Far away from the frontlines, there was the passage being made through Poland of the Eleventh Guards and Twenty–Eighth Armies. Polish national mobilisation was being done in a manner to not impede their progress. Though he didn’t know it, Ogarkov’s reinforcements for the fighting in Western Europe were misidentified by NATO intelligence when satellites spotted the movement. The West thought that they were Poles, not Soviet second-line troops. These two field armies consisted of those Category B units from the Soviet Army’s strength in the western USSR. Moving by rail, they were flowing across Poland inbound for East Germany. They’d come off their trains as far forward as possible though not inside West Germany as hoped. There had been much rail infrastructure captured intact early on in the war which connected the peacetime civilian links between the divided Germanies that had been made use of before. NATO had bombed much of it. Wolfsburg was a prime example of what could be done with targeted air power, so too Berba down in Hessen. The facilities at each had been hit again and again by low-flying F-111s & Tornados in the face of Soviet fighters and SAMs doing all they could to stop that. There were other railyards where the unloading of those two armies was going to take place back in East Germany but time would have been saved by making use of those west of the Inner-German Border. Ogarkov was aiming to start using the two armies in battle come late Thursday: the current frontlines were far from where they would come off those trains. Both would see action along the Rhine. NATO had yet to be beaten here but with the entry of those fresh troops, Ogarkov believed that he could crack the opposition that had only just stopped his forward troops by using his reinforcements. Four tank divisions, four motor rifle divisions and two artillery divisions were sure to do that. The war would move to Belgium afterwards… then the English Channel next.

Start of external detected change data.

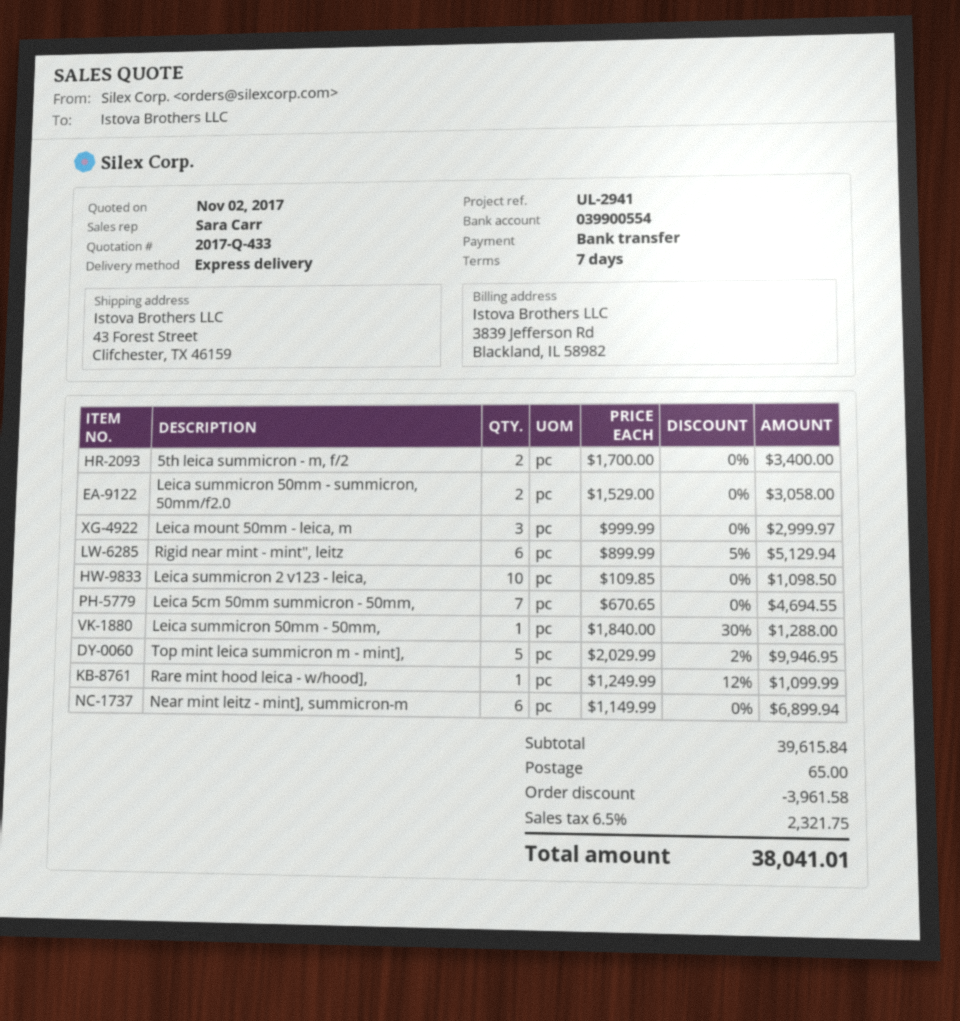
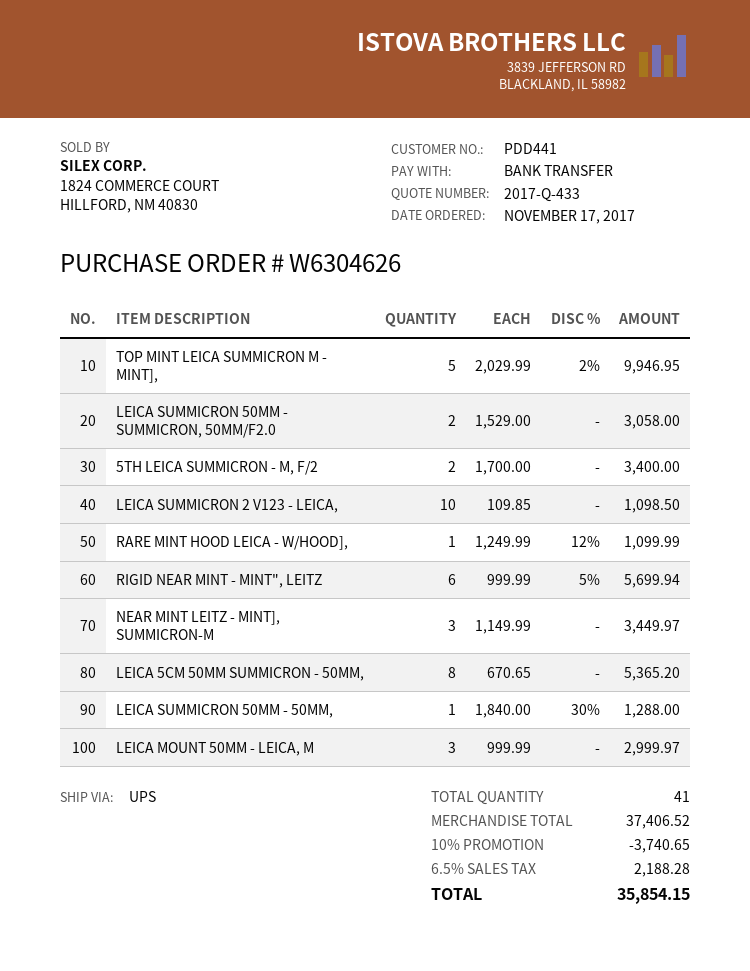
shipping method: express -> UPS
Rigid near mint - mint", leitz: 6 x 899.99 - 5% = 5129.94 -> 6 x 999.99 - 5% = 5699.94
Leica 5cm 50mm summicron - 50mm,: 7 x 670.65 = 4694.55 -> 8 x 670.65 = 5365.20
Near mint leitz - mint], summicron-m: 6 x 1149.99 = 6899.94 -> 3 x 1149.99 = 3449.97
subtotal: 39615.84 -> 37406.52
discount: 3961.58 -> 3740.65
shipping: 65.00 -> none
tax: 6.5% = 2321.75 -> 6.5% = 2188.28
total: 38041.01 -> 35854.15

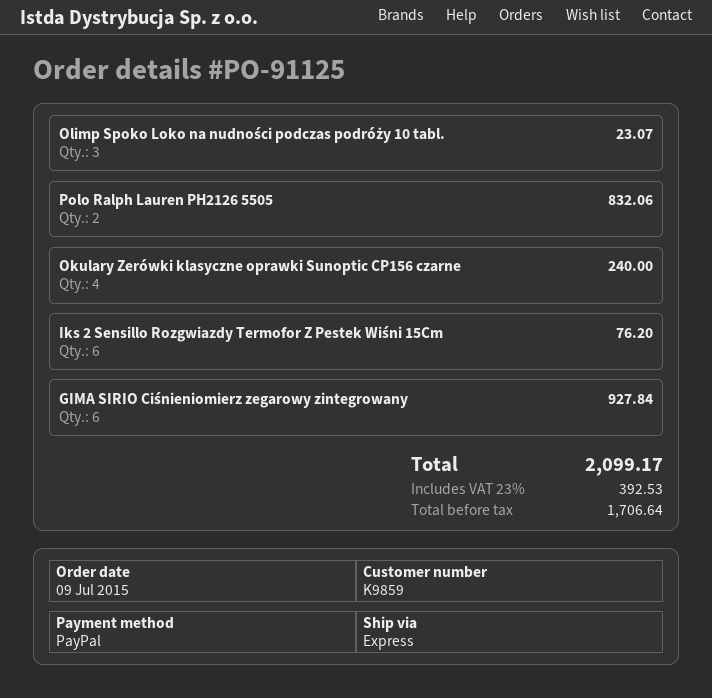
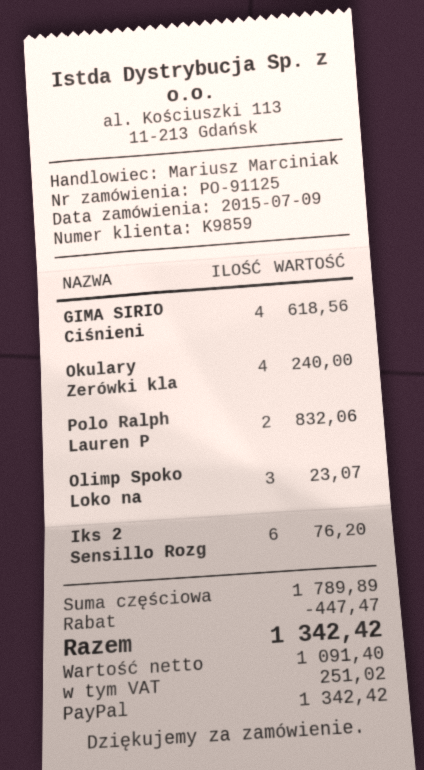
GIMA SIRIO Ciśnieniomierz zegarowy zintegrowany: 6 for 927.84 -> 4 for 618.56
discount: none -> 447.47
net: 1706.64 -> 1091.40
tax: 392.53 -> 251.02
total: 2099.17 -> 1342.42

Earlier in the day, just as ‘the slingshot’ was unleashed where the Third Shock Army had thundered into the Netherlands, Ogarkov had been informed that Operation Krasny Orel was to take place starting in the early hours of the war’s fourth day. Red Eagle was the airborne raid upon the British mainland.

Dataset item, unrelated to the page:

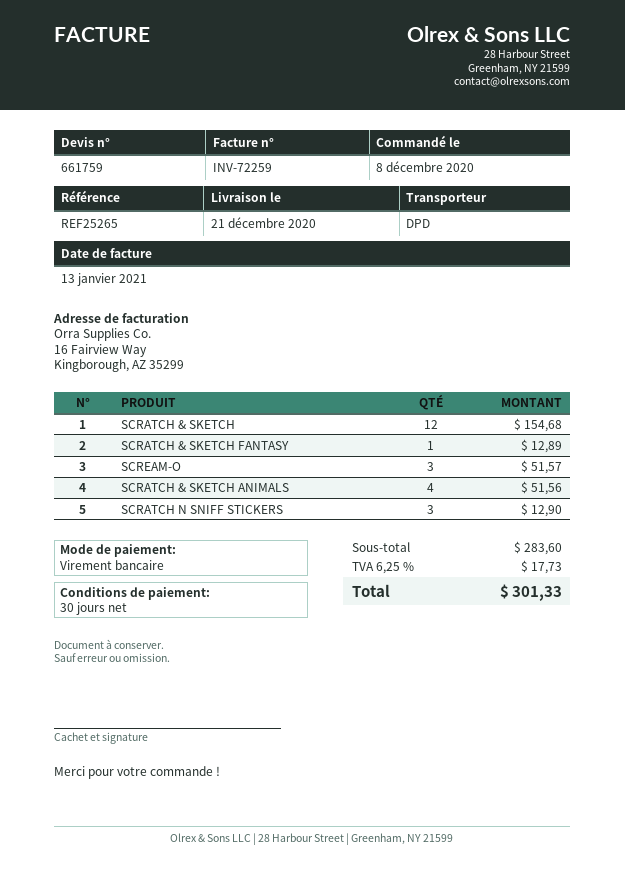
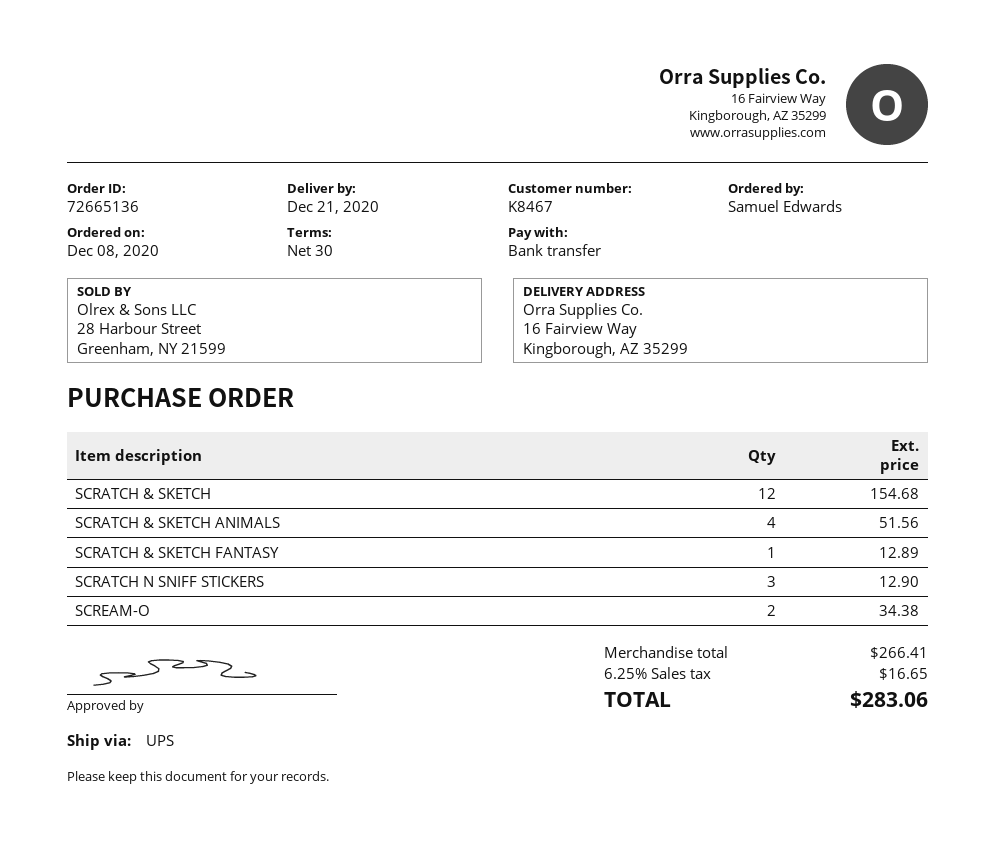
shipping method: DPD -> UPS
SCREAM-O: 3 for 51.57 -> 2 for 34.38
subtotal: 283.60 -> 266.41
tax: 6.25% = 17.73 -> 6.25% = 16.65
total: 301.33 -> 283.06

It wasn’t to be an operation that Ogarkov’s headquarters would control. Western-TVD would remain focused on the fighting in Western Europe while Red Eagle would be commanded direct by Stavka. It was the brain-trust back in Moscow – ambitious young officers reporting to Defence Minister Marshal Sokolov – who had dreamt it up earlier in the year. It was a contingency operation, one to only be put in effect should American-led Western aggression force the Soviet Union to war. Ogarkov had been shown the final plans and asked his opinion. It wasn’t as if he was in a position to give an honest answer to say every rifleman who went would eventually be lost. He did as they wanted and approved the concept though did warn than it was still a big risk in strategic terms despite the operational value with regards to assisting Plan Zhukov / Operation Elbe. They heard only the first part back in Moscow. The exact timing had never been a given as to when Red Eagle was to be launched. There had been no set date for it with regards as to how many days into the war it would take place. Ogarkov had assumed that it would be a week after the first crossings were made of the Inner-German Border. He was now shown to be incorrect in that. Because it was outside of his jurisdiction – above his pay grade it could be said –, Ogarkov had no input into the decision to launch it tomorrow. The decision was made elsewhere and he just had to go along with what his superiours wanted. Ogarkov was aware that they believed that the war was almost won and that Sokolov, Ligachev & the others were content with how things had gone so far, at least here in Western Europe anyway. They did have access to more information than him too. There could be a better judgement made by Stavka of the overall strategic situation than he could give. It was just how things were. Ogarkov did as told and assigned forces and assets to assist in the readiness for Red Eagle to go ahead.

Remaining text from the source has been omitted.